DATASET RECORDS:
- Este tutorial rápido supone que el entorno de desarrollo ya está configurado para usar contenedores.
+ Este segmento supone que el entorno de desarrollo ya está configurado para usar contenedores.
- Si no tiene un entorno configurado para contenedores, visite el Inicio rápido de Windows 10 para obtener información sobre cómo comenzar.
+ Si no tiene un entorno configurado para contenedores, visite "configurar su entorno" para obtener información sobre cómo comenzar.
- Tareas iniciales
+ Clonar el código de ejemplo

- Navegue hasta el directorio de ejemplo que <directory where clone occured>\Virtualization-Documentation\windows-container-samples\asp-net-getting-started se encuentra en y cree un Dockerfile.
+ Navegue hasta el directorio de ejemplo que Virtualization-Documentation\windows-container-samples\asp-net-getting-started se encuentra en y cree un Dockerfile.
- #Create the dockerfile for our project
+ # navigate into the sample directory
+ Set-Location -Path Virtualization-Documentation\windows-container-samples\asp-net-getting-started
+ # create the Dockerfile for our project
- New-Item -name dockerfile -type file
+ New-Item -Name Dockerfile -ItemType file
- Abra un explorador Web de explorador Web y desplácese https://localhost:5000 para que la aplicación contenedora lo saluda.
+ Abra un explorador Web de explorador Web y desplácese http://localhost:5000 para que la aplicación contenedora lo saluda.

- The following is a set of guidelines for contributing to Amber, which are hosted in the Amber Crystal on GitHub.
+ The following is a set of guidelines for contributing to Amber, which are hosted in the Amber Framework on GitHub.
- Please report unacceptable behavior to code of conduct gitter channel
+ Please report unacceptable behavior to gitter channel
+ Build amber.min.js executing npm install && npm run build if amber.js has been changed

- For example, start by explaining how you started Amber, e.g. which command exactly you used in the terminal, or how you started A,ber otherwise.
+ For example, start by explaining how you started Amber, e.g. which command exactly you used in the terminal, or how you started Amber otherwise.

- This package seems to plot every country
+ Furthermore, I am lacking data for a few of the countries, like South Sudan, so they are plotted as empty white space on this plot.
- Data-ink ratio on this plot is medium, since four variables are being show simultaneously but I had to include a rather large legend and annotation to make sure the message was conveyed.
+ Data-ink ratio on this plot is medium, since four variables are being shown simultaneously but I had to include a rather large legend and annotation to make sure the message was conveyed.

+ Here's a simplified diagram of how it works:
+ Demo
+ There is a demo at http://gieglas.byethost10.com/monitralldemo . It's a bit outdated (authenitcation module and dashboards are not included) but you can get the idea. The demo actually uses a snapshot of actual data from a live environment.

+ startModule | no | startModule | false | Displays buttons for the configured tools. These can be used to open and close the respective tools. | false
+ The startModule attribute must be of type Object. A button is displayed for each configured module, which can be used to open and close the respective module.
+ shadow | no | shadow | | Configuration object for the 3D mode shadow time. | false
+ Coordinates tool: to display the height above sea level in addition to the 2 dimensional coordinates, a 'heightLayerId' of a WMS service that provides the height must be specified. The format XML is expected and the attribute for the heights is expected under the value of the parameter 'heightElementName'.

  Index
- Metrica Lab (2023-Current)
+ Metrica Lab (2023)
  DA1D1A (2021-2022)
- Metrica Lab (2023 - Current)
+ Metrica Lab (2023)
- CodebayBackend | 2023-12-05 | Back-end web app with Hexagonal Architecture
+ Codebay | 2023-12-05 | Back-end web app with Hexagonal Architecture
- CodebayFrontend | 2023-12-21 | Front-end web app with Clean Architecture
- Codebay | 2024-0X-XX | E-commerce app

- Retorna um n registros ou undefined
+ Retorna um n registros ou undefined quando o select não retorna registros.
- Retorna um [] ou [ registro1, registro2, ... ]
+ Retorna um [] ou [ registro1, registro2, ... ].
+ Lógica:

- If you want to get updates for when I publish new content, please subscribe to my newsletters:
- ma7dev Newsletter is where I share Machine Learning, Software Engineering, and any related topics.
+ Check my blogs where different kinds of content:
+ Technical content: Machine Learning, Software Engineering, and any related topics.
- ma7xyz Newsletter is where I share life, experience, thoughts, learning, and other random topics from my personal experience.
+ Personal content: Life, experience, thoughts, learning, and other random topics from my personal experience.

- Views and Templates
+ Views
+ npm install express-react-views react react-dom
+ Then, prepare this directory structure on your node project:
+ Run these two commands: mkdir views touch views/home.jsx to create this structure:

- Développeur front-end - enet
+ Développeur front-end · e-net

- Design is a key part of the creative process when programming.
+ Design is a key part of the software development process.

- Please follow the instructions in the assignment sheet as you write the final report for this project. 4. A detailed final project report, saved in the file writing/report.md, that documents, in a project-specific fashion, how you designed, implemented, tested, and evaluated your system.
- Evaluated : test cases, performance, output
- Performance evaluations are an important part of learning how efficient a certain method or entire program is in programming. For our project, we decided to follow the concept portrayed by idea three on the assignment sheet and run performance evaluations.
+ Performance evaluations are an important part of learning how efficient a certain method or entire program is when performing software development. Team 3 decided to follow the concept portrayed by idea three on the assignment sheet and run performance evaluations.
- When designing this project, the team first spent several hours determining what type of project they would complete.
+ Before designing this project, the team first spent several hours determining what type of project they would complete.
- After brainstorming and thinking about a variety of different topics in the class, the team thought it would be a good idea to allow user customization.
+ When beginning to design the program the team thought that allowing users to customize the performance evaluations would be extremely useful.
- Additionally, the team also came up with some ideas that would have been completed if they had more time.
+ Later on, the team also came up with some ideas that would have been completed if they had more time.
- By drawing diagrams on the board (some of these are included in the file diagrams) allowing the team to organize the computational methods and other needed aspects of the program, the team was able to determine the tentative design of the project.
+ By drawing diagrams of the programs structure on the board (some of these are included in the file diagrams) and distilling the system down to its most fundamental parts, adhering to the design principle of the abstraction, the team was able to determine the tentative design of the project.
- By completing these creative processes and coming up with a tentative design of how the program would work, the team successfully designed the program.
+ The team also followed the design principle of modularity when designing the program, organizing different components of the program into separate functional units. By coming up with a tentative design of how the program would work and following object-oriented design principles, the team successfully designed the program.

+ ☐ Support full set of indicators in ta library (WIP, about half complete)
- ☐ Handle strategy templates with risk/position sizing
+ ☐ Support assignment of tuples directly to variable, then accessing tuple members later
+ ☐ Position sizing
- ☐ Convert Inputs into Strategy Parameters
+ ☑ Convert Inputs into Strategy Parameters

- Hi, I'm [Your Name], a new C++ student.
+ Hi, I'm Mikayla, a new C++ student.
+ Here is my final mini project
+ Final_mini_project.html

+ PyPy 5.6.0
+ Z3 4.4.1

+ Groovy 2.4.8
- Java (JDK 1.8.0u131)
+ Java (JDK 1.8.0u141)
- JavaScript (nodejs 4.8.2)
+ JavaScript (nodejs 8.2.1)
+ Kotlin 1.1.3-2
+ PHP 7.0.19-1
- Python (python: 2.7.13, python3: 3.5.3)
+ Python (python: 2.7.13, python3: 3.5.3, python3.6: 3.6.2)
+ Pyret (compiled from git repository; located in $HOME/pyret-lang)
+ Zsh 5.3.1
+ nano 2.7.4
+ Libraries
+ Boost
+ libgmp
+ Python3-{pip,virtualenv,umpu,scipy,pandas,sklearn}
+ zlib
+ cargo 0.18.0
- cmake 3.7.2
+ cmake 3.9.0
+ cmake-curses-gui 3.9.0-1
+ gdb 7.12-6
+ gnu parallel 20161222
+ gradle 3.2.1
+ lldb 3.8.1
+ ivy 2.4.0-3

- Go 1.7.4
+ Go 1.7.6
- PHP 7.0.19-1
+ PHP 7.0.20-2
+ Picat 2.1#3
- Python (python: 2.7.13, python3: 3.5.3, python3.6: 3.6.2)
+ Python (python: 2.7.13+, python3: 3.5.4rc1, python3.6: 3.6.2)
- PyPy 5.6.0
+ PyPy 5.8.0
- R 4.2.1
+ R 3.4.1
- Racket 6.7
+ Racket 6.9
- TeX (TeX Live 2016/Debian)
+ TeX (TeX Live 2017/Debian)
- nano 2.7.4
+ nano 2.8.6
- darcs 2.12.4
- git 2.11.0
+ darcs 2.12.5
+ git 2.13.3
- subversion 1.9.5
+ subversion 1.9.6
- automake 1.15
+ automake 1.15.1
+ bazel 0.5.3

ASSIGNED TASK:
Lines of the material may hold the string "localhost". Copy each one that does.

YOUR RESPONSE:
- Abra un explorador Web de explorador Web y desplácese https://localhost:5000 para que la aplicación contenedora lo saluda.
+ Abra un explorador Web de explorador Web y desplácese http://localhost:5000 para que la aplicación contenedora lo saluda.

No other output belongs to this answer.